## RECORDS PROVIDED:
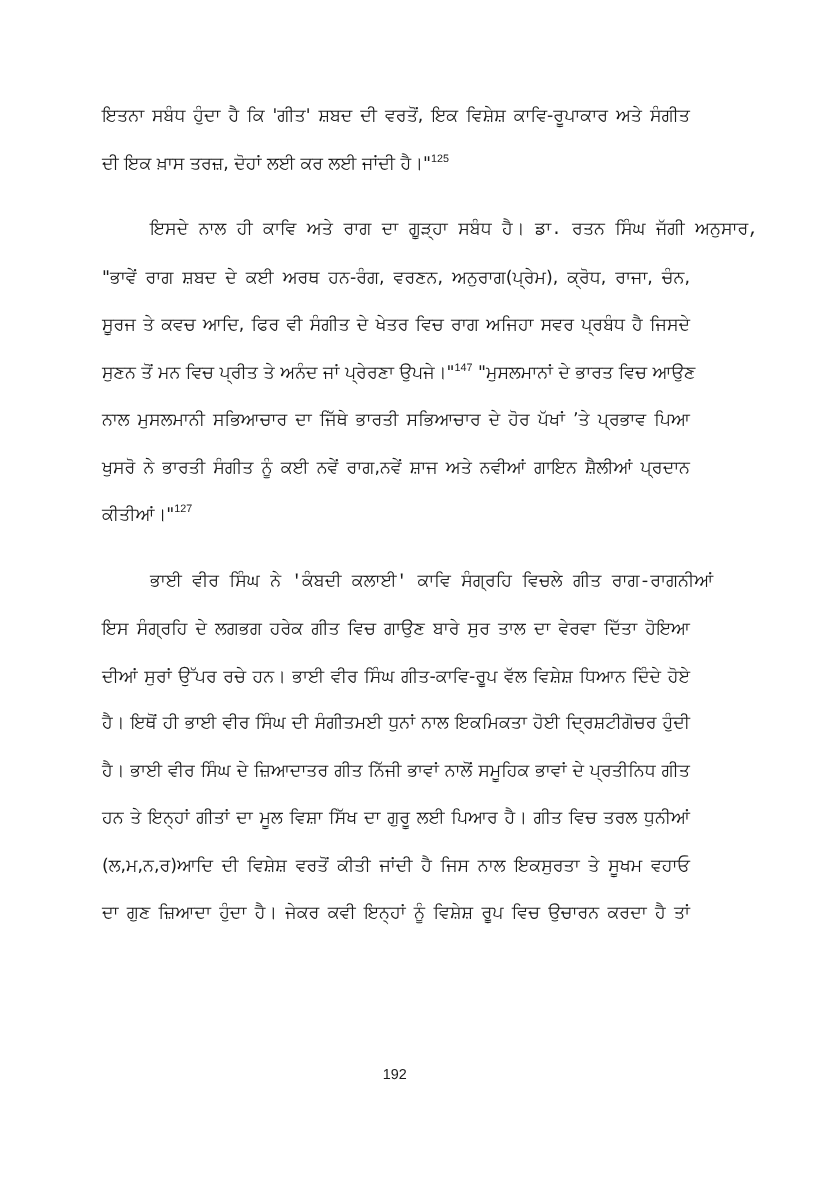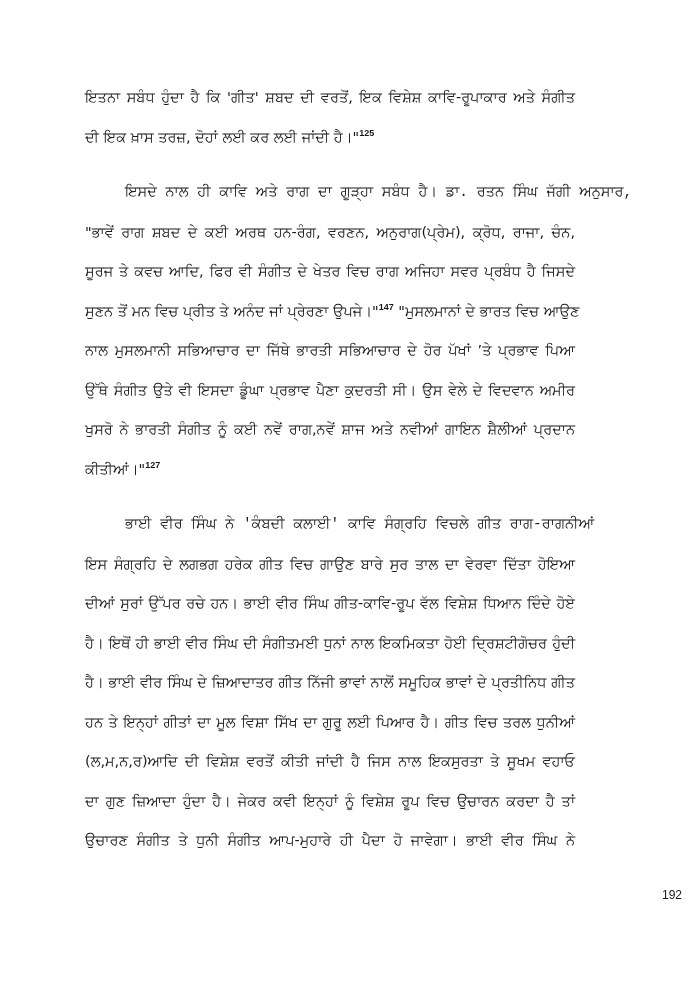--- a/index.html
+++ b/index.html
@@ -44,7 +44,6 @@
       font-size: 9px;
       vertical-align: 6px;
       line-height: 0;
-      font-weight: bold;
     }
     .page-number {
       position: absolute;

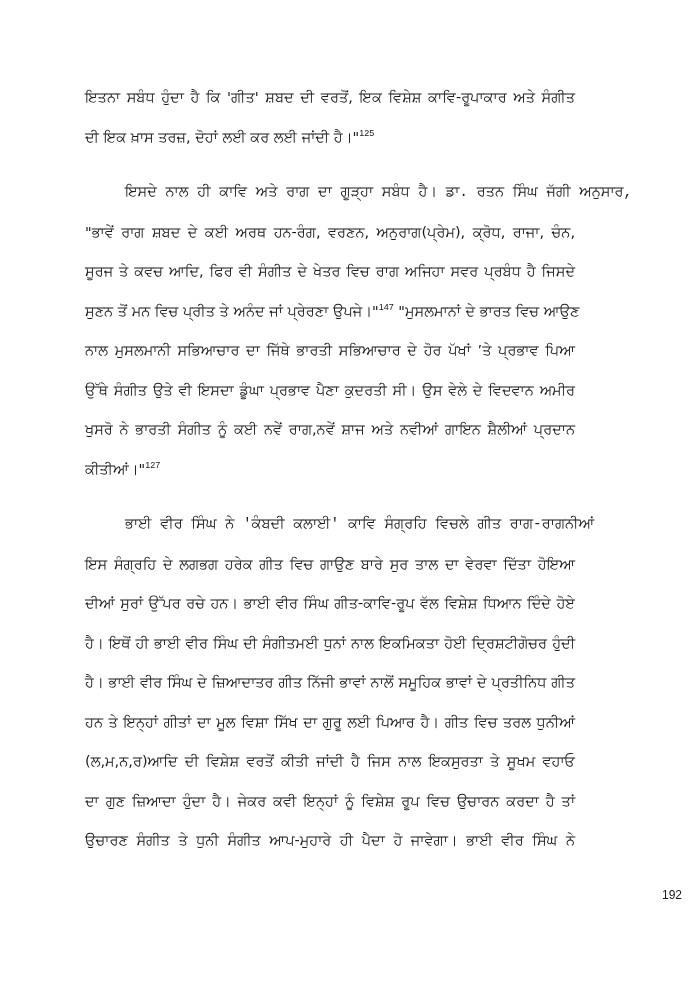--- a/index.html
+++ b/index.html
@@ -74,7 +74,6 @@
       <span class="line">ਸੂਰਜ ਤੇ ਕਵਚ ਆਦਿ, ਫਿਰ ਵੀ ਸੰਗੀਤ ਦੇ ਖੇਤਰ ਵਿਚ ਰਾਗ ਅਜਿਹਾ ਸਵਰ ਪ੍ਰਬੰਧ ਹੈ ਜਿਸਦੇ</span>
       <span class="line"><span>ਸੁਣਨ ਤੋਂ ਮਨ ਵਿਚ ਪ੍ਰੀਤ ਤੇ ਅਨੰਦ ਜਾਂ ਪ੍ਰੇਰਣਾ ਉਪਜੇ।"</span><sup class="fn">147</sup><span> "ਮੁਸਲਮਾਨਾਂ ਦੇ ਭਾਰਤ ਵਿਚ ਆਉਣ</span></span>
       <span class="line">ਨਾਲ ਮੁਸਲਮਾਨੀ ਸਭਿਆਚਾਰ ਦਾ ਜਿੱਥੇ ਭਾਰਤੀ ਸਭਿਆਚਾਰ ਦੇ ਹੋਰ ਪੱਖਾਂ ’ਤੇ ਪ੍ਰਭਾਵ ਪਿਆ</span>
-      <span class="line">ਉੱਥੇ ਸੰਗੀਤ ਉਤੇ ਵੀ ਇਸਦਾ ਡੂੰਘਾ ਪ੍ਰਭਾਵ ਪੈਣਾ ਕੁਦਰਤੀ ਸੀ। ਉਸ ਵੇਲੇ ਦੇ ਵਿਦਵਾਨ ਅਮੀਰ</span>
       <span class="line">ਖੁਸਰੋ ਨੇ ਭਾਰਤੀ ਸੰਗੀਤ ਨੂੰ ਕਈ ਨਵੇਂ ਰਾਗ,ਨਵੇਂ ਸ਼ਾਜ ਅਤੇ ਨਵੀਆਂ ਗਾਇਨ ਸ਼ੈਲੀਆਂ ਪ੍ਰਦਾਨ</span>
       <span class="line last"><span>ਕੀਤੀਆਂ।"</span><sup class="fn">127</sup></span>
     </div>

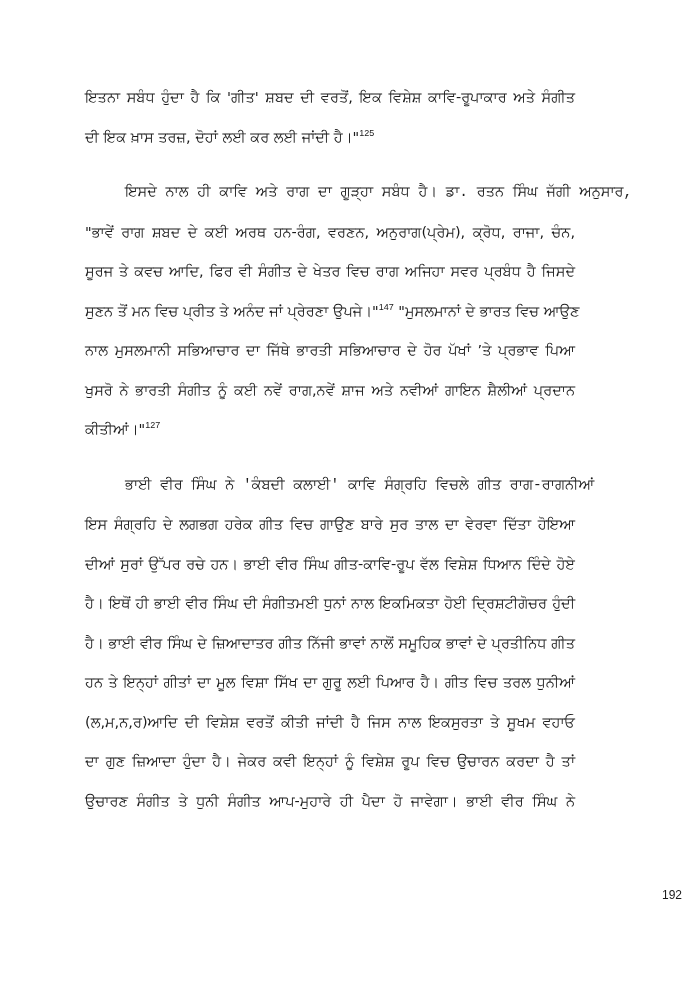--- a/index.html
+++ b/index.html
@@ -87,7 +87,6 @@
       <span class="line">ਹਨ ਤੇ ਇਨ੍ਹਾਂ ਗੀਤਾਂ  ਦਾ ਮੂਲ ਵਿਸ਼ਾ ਸਿੱਖ ਦਾ ਗੁਰੂ ਲਈ ਪਿਆਰ ਹੈ। ਗੀਤ ਵਿਚ ਤਰਲ ਧੁਨੀਆਂ</span>
       <span class="line">(ਲ,ਮ,ਨ,ਰ)ਆਦਿ ਦੀ ਵਿਸ਼ੇਸ਼ ਵਰਤੋਂ ਕੀਤੀ ਜਾਂਦੀ ਹੈ ਜਿਸ ਨਾਲ ਇਕਸੁਰਤਾ ਤੇ ਸੂਖਮ ਵਹਾਓ</span>
       <span class="line">ਦਾ ਗੁਣ ਜ਼ਿਆਦਾ ਹੁੰਦਾ ਹੈ। ਜੇਕਰ ਕਵੀ ਇਨ੍ਹਾਂ ਨੂੰ ਵਿਸ਼ੇਸ਼ ਰੂਪ ਵਿਚ ਉਚਾਰਨ  ਕਰਦਾ ਹੈ ਤਾਂ</span>
-      <span class="line">ਉਚਾਰਣ ਸੰਗੀਤ ਤੇ ਧੁਨੀ ਸੰਗੀਤ ਆਪ-ਮੁਹਾਰੇ ਹੀ ਪੈਦਾ ਹੋ ਜਾਵੇਗਾ।  ਭਾਈ ਵੀਰ ਸਿੰਘ ਨੇ</span>
     </div>
 
   </div>

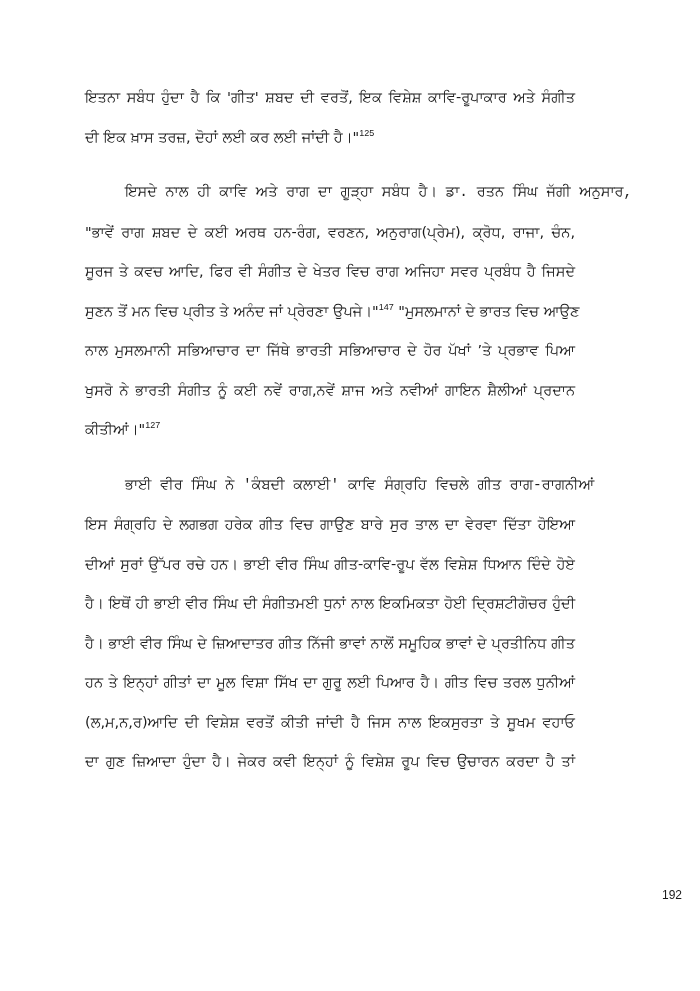--- a/index.html
+++ b/index.html
@@ -50,11 +50,10 @@
       left: 0;
       width: 658px;
       top: 888px;
-      text-align: right;
+      text-align: center;
       font-family: "Liberation Sans", sans-serif;
       font-size: 12px;
       color: #1a1a1a;
-      margin-left: 24px;
     }
   </style>
 </head>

## YOUR TASK:
Output the whole of the data, unchanged; keep the pictures out.

## REPLY:
--- a/index.html
+++ b/index.html
@@ -44,7 +44,6 @@
       font-size: 9px;
       vertical-align: 6px;
       line-height: 0;
-      font-weight: bold;
     }
     .page-number {
       position: absolute;

--- a/index.html
+++ b/index.html
@@ -74,7 +74,6 @@
       <span class="line">ਸੂਰਜ ਤੇ ਕਵਚ ਆਦਿ, ਫਿਰ ਵੀ ਸੰਗੀਤ ਦੇ ਖੇਤਰ ਵਿਚ ਰਾਗ ਅਜਿਹਾ ਸਵਰ ਪ੍ਰਬੰਧ ਹੈ ਜਿਸਦੇ</span>
       <span class="line"><span>ਸੁਣਨ ਤੋਂ ਮਨ ਵਿਚ ਪ੍ਰੀਤ ਤੇ ਅਨੰਦ ਜਾਂ ਪ੍ਰੇਰਣਾ ਉਪਜੇ।"</span><sup class="fn">147</sup><span> "ਮੁਸਲਮਾਨਾਂ ਦੇ ਭਾਰਤ ਵਿਚ ਆਉਣ</span></span>
       <span class="line">ਨਾਲ ਮੁਸਲਮਾਨੀ ਸਭਿਆਚਾਰ ਦਾ ਜਿੱਥੇ ਭਾਰਤੀ ਸਭਿਆਚਾਰ ਦੇ ਹੋਰ ਪੱਖਾਂ ’ਤੇ ਪ੍ਰਭਾਵ ਪਿਆ</span>
-      <span class="line">ਉੱਥੇ ਸੰਗੀਤ ਉਤੇ ਵੀ ਇਸਦਾ ਡੂੰਘਾ ਪ੍ਰਭਾਵ ਪੈਣਾ ਕੁਦਰਤੀ ਸੀ। ਉਸ ਵੇਲੇ ਦੇ ਵਿਦਵਾਨ ਅਮੀਰ</span>
       <span class="line">ਖੁਸਰੋ ਨੇ ਭਾਰਤੀ ਸੰਗੀਤ ਨੂੰ ਕਈ ਨਵੇਂ ਰਾਗ,ਨਵੇਂ ਸ਼ਾਜ ਅਤੇ ਨਵੀਆਂ ਗਾਇਨ ਸ਼ੈਲੀਆਂ ਪ੍ਰਦਾਨ</span>
       <span class="line last"><span>ਕੀਤੀਆਂ।"</span><sup class="fn">127</sup></span>
     </div>

--- a/index.html
+++ b/index.html
@@ -87,7 +87,6 @@
       <span class="line">ਹਨ ਤੇ ਇਨ੍ਹਾਂ ਗੀਤਾਂ  ਦਾ ਮੂਲ ਵਿਸ਼ਾ ਸਿੱਖ ਦਾ ਗੁਰੂ ਲਈ ਪਿਆਰ ਹੈ। ਗੀਤ ਵਿਚ ਤਰਲ ਧੁਨੀਆਂ</span>
       <span class="line">(ਲ,ਮ,ਨ,ਰ)ਆਦਿ ਦੀ ਵਿਸ਼ੇਸ਼ ਵਰਤੋਂ ਕੀਤੀ ਜਾਂਦੀ ਹੈ ਜਿਸ ਨਾਲ ਇਕਸੁਰਤਾ ਤੇ ਸੂਖਮ ਵਹਾਓ</span>
       <span class="line">ਦਾ ਗੁਣ ਜ਼ਿਆਦਾ ਹੁੰਦਾ ਹੈ। ਜੇਕਰ ਕਵੀ ਇਨ੍ਹਾਂ ਨੂੰ ਵਿਸ਼ੇਸ਼ ਰੂਪ ਵਿਚ ਉਚਾਰਨ  ਕਰਦਾ ਹੈ ਤਾਂ</span>
-      <span class="line">ਉਚਾਰਣ ਸੰਗੀਤ ਤੇ ਧੁਨੀ ਸੰਗੀਤ ਆਪ-ਮੁਹਾਰੇ ਹੀ ਪੈਦਾ ਹੋ ਜਾਵੇਗਾ।  ਭਾਈ ਵੀਰ ਸਿੰਘ ਨੇ</span>
     </div>
 
   </div>

--- a/index.html
+++ b/index.html
@@ -50,11 +50,10 @@
       left: 0;
       width: 658px;
       top: 888px;
-      text-align: right;
+      text-align: center;
       font-family: "Liberation Sans", sans-serif;
       font-size: 12px;
       color: #1a1a1a;
-      margin-left: 24px;
     }
   </style>
 </head>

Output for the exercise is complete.